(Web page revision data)
▽

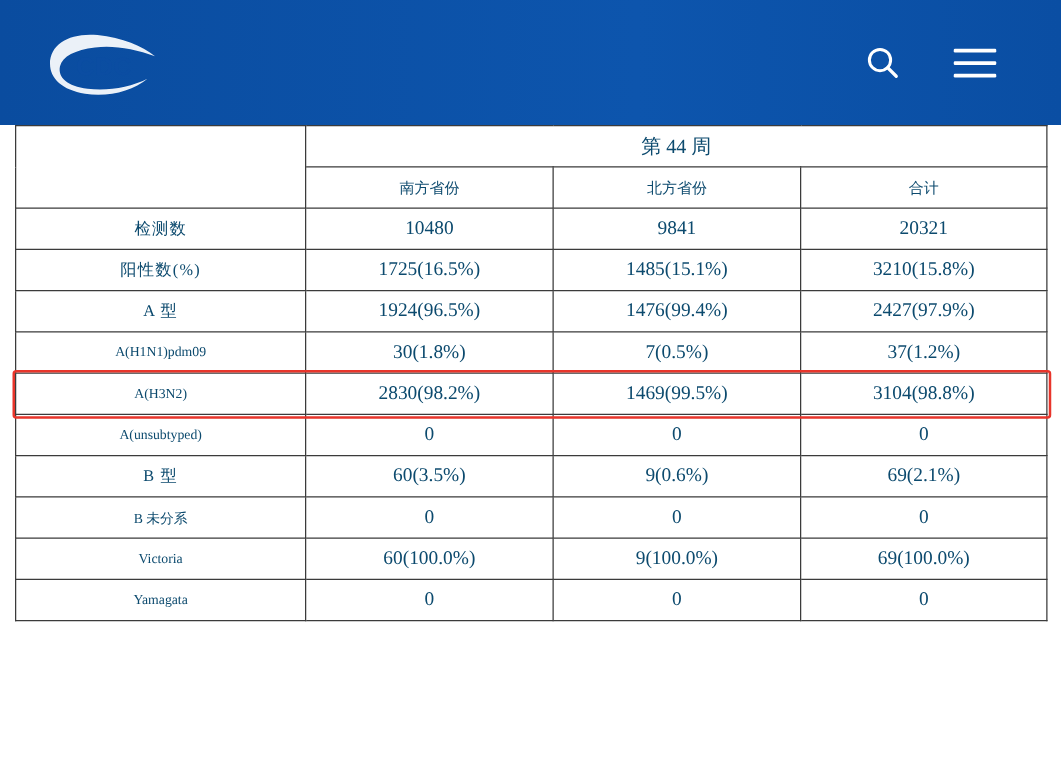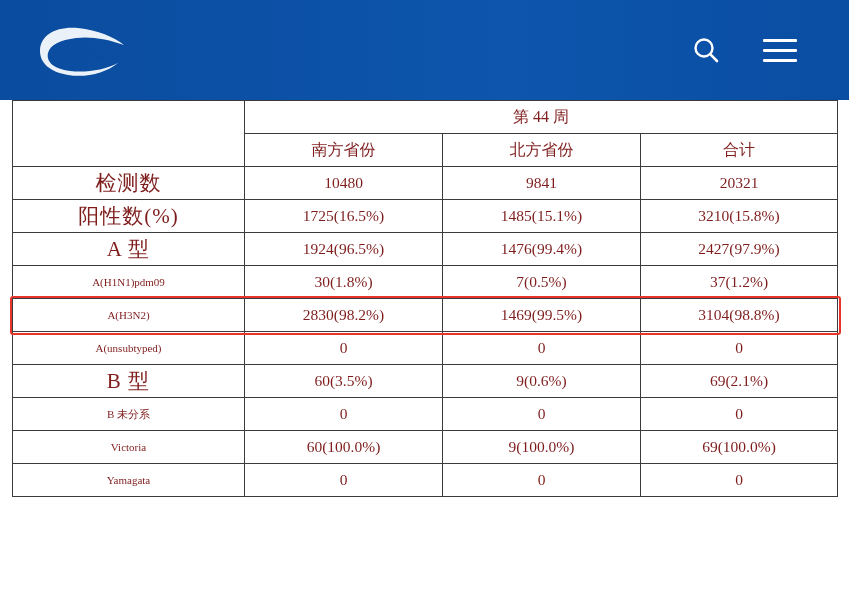"第 44 周" table.data { color: #7f1d1d -> #0c4a6e }
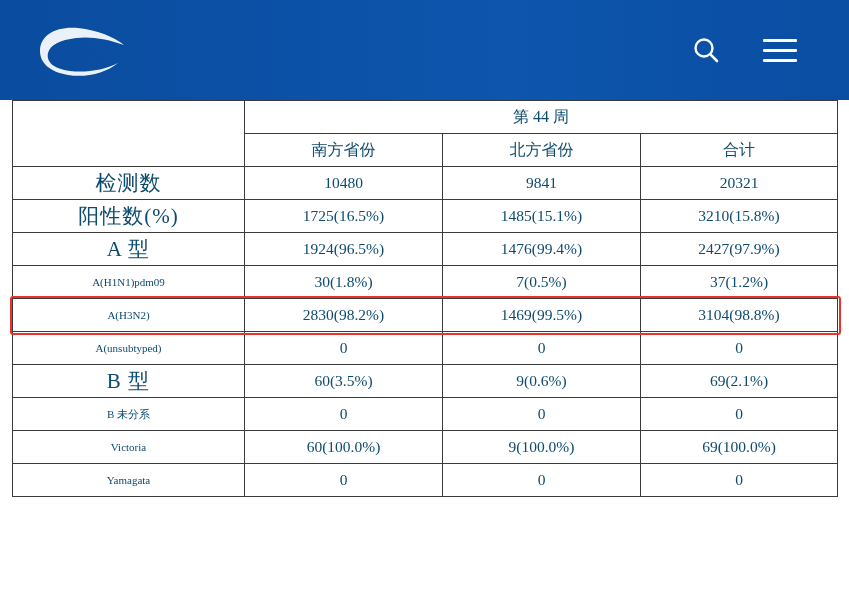"南方省份" .hdr-sub { font-size: 16px -> 12px }
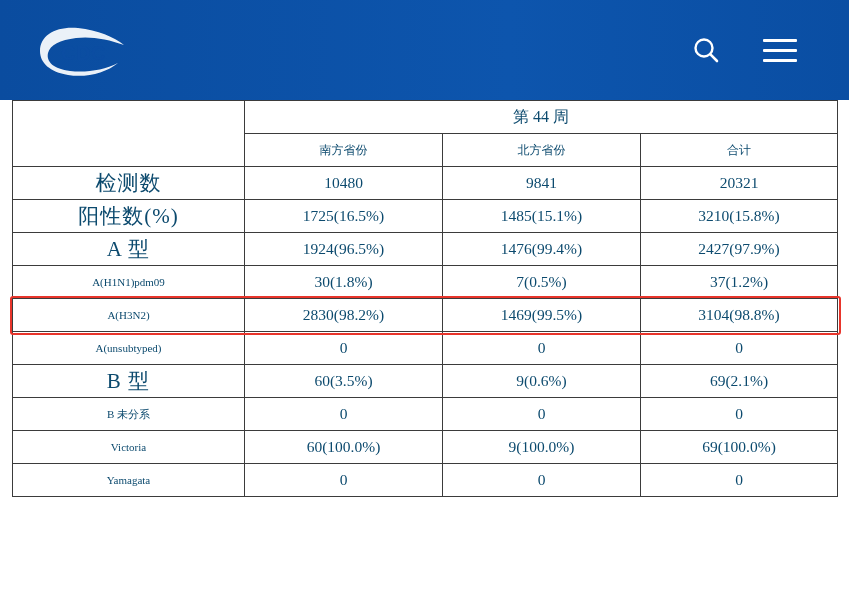"检测数" .rowlabel.b { font-size: 21px -> 13px }
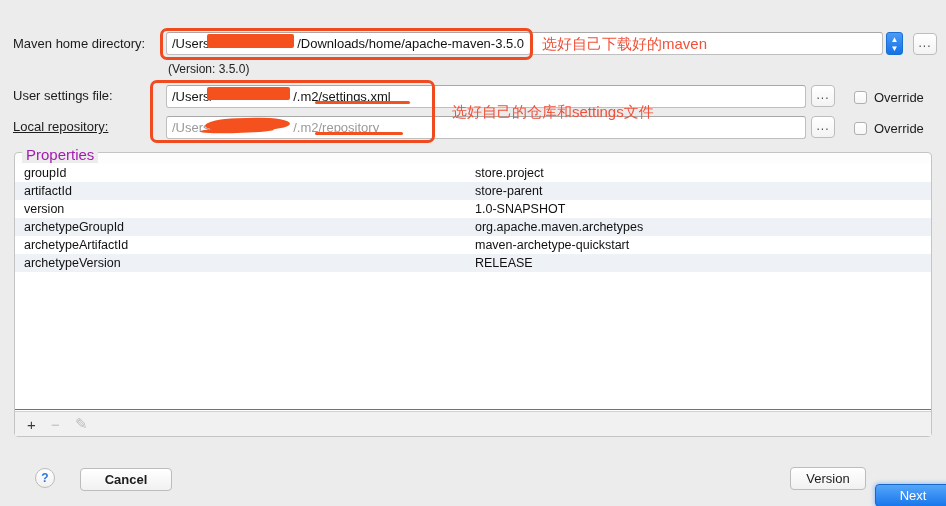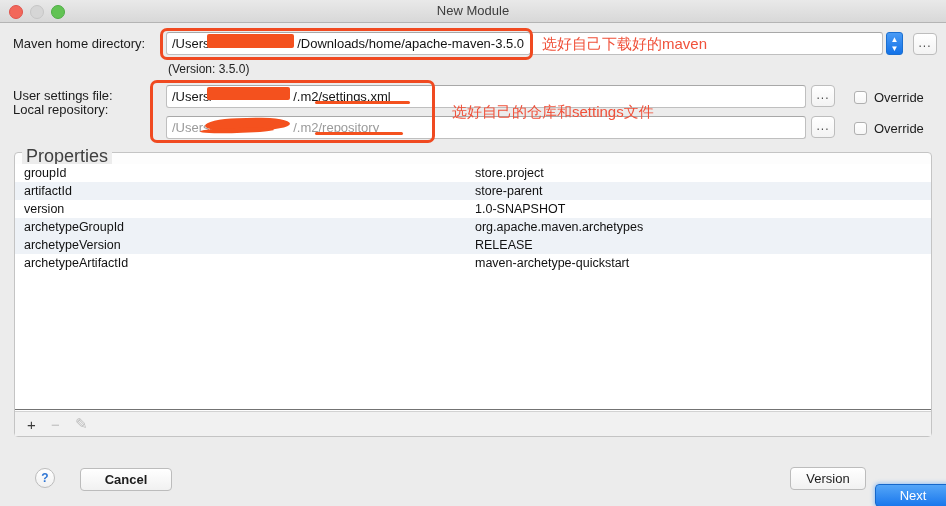"New Module" div.titlebar { html: <div> <div></div> <div></div> <div></div> <div>New Module</div> </div> -> none }
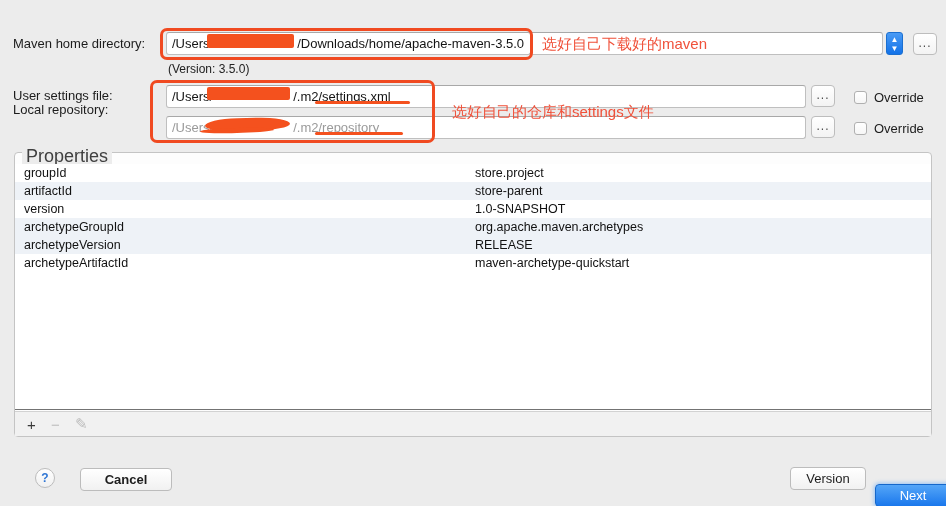"Local repository:" div.form-label { text-decoration: none -> underline; top: 102px -> 119px }
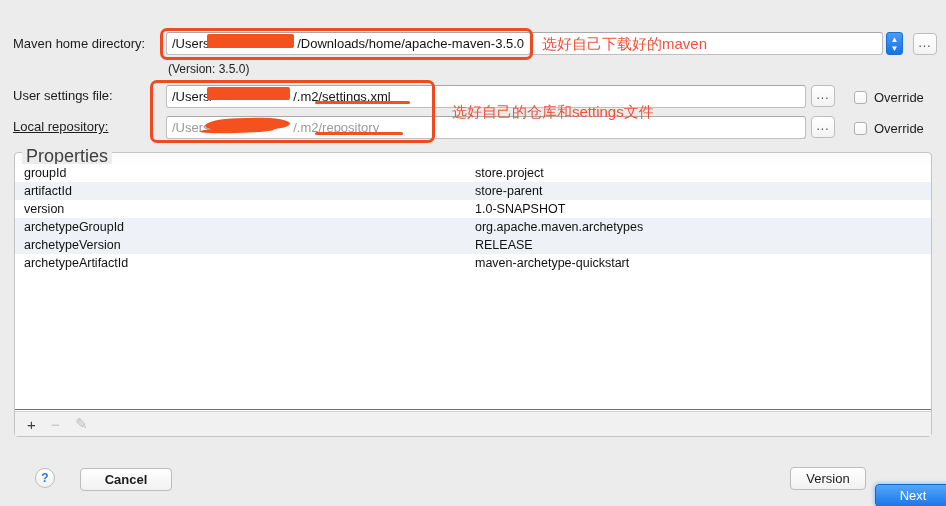"Properties" .group-title { color: #404040 -> #a21caf; font-size: 18px -> 15px }
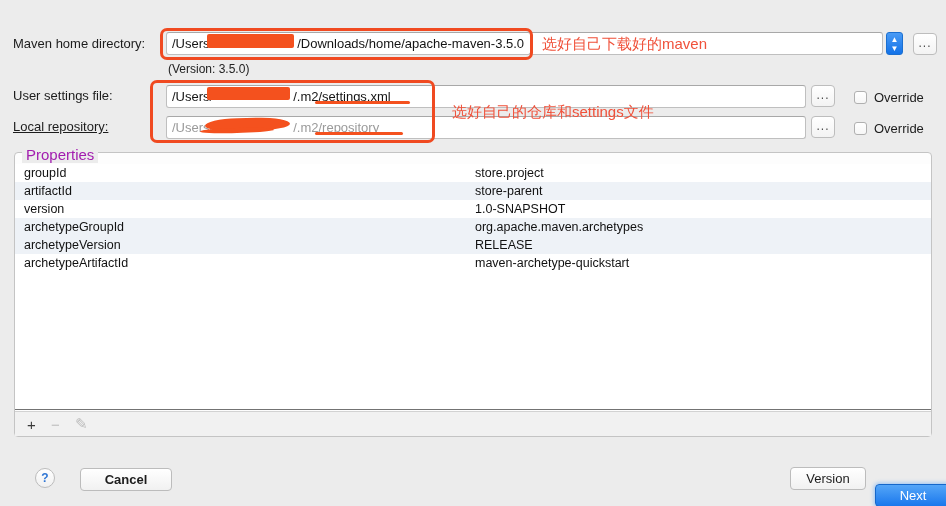"archetypeVersion" div.trow { order: before "archetypeArtifactId" -> after "archetypeArtifactId" }
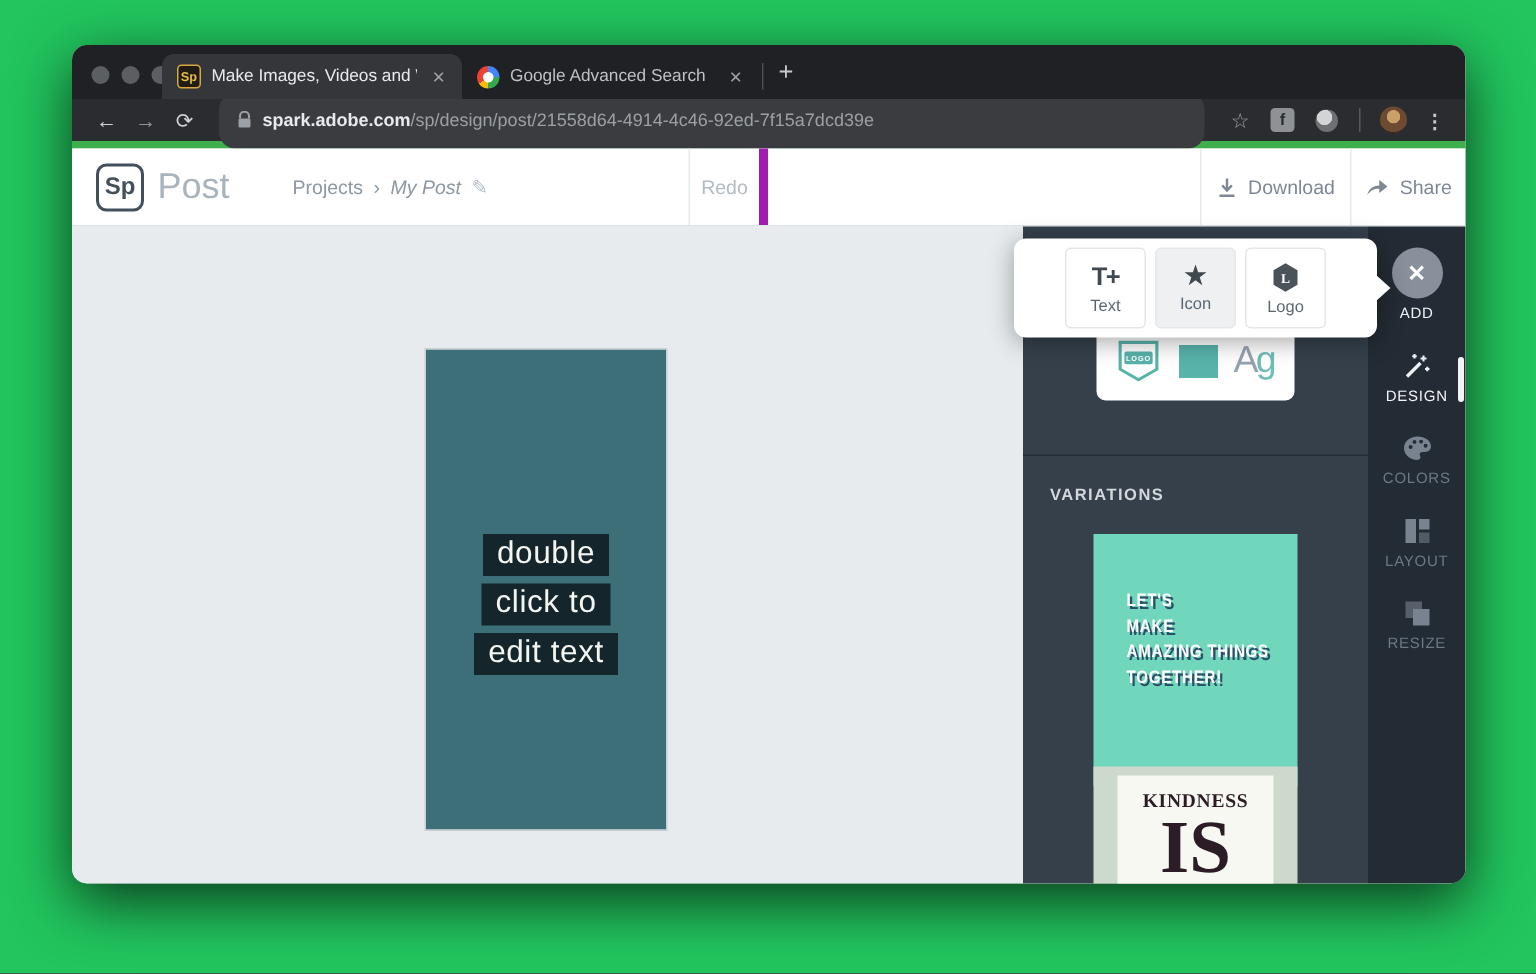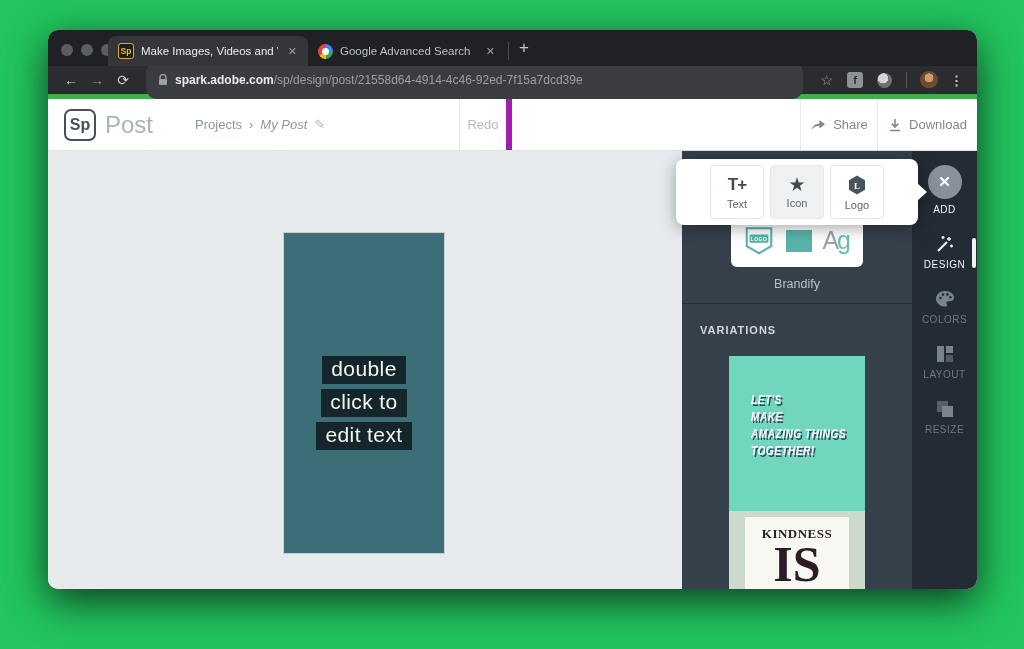"Share" div.hdr-action { order: before "Download" -> after "Download" }
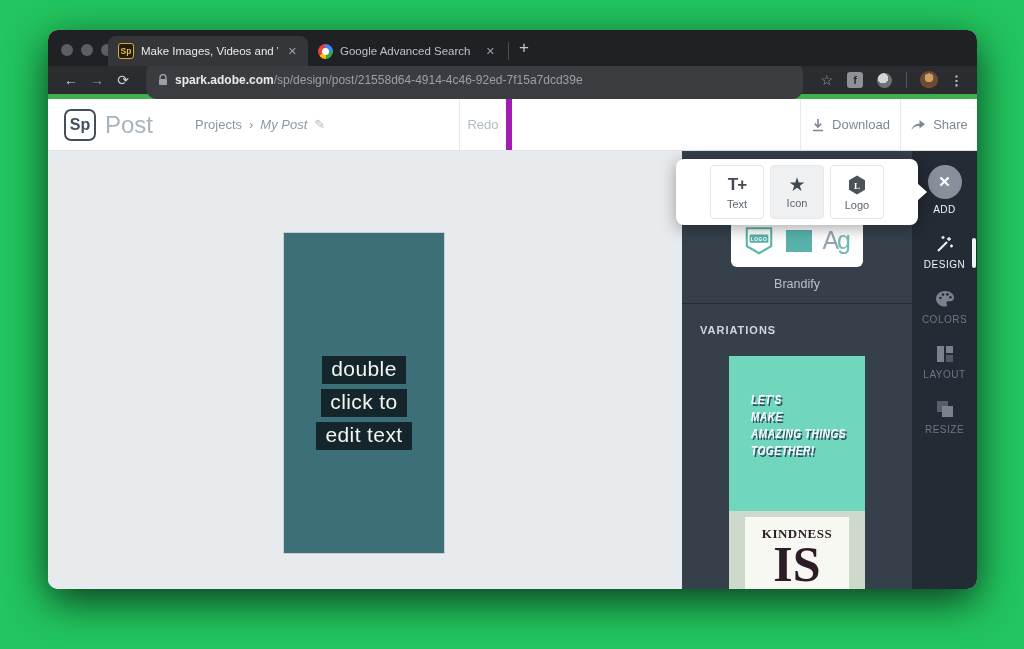"Brandify" div.brandify-label { html: <div>Brandify</div> -> none }
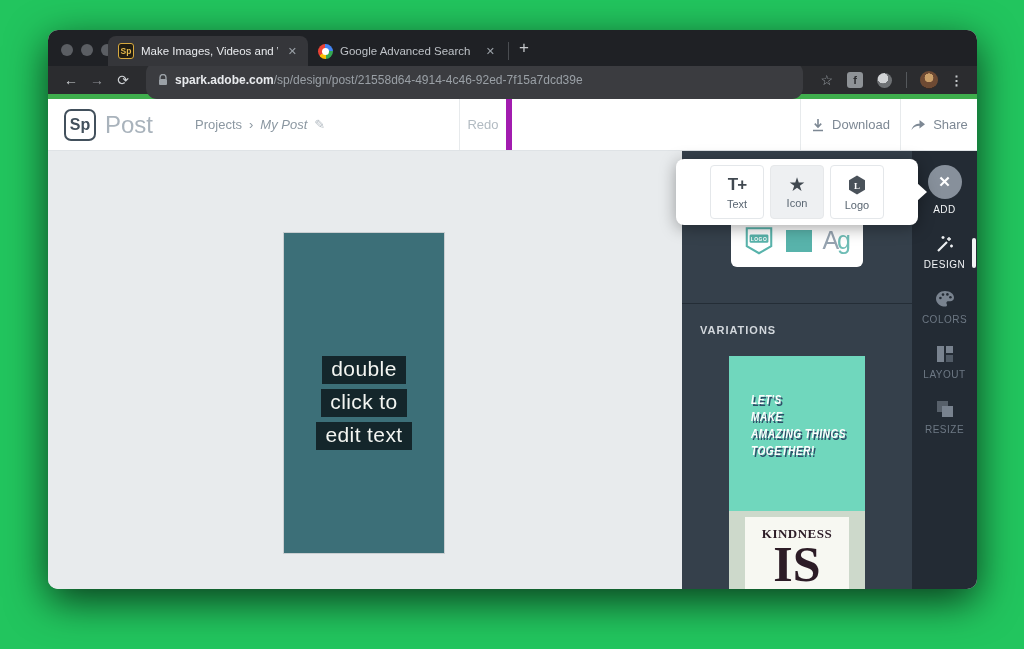"LET'S" .thumb1 { font-style: italic -> none }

△

* _TASK PROMPT_: The records must come back exactly, with their pictures removed.

* _OUTPUT FOR THIS TASK_:
"第 44 周" table.data { color: #7f1d1d -> #0c4a6e }
"南方省份" .hdr-sub { font-size: 16px -> 12px }
"检测数" .rowlabel.b { font-size: 21px -> 13px }
"New Module" div.titlebar { html: <div> <div></div> <div></div> <div></div> <div>New Module</div> </div> -> none }
"Local repository:" div.form-label { text-decoration: none -> underline; top: 102px -> 119px }
"Properties" .group-title { color: #404040 -> #a21caf; font-size: 18px -> 15px }
"archetypeVersion" div.trow { order: before "archetypeArtifactId" -> after "archetypeArtifactId" }
"Share" div.hdr-action { order: before "Download" -> after "Download" }
"Brandify" div.brandify-label { html: <div>Brandify</div> -> none }
"LET'S" .thumb1 { font-style: italic -> none }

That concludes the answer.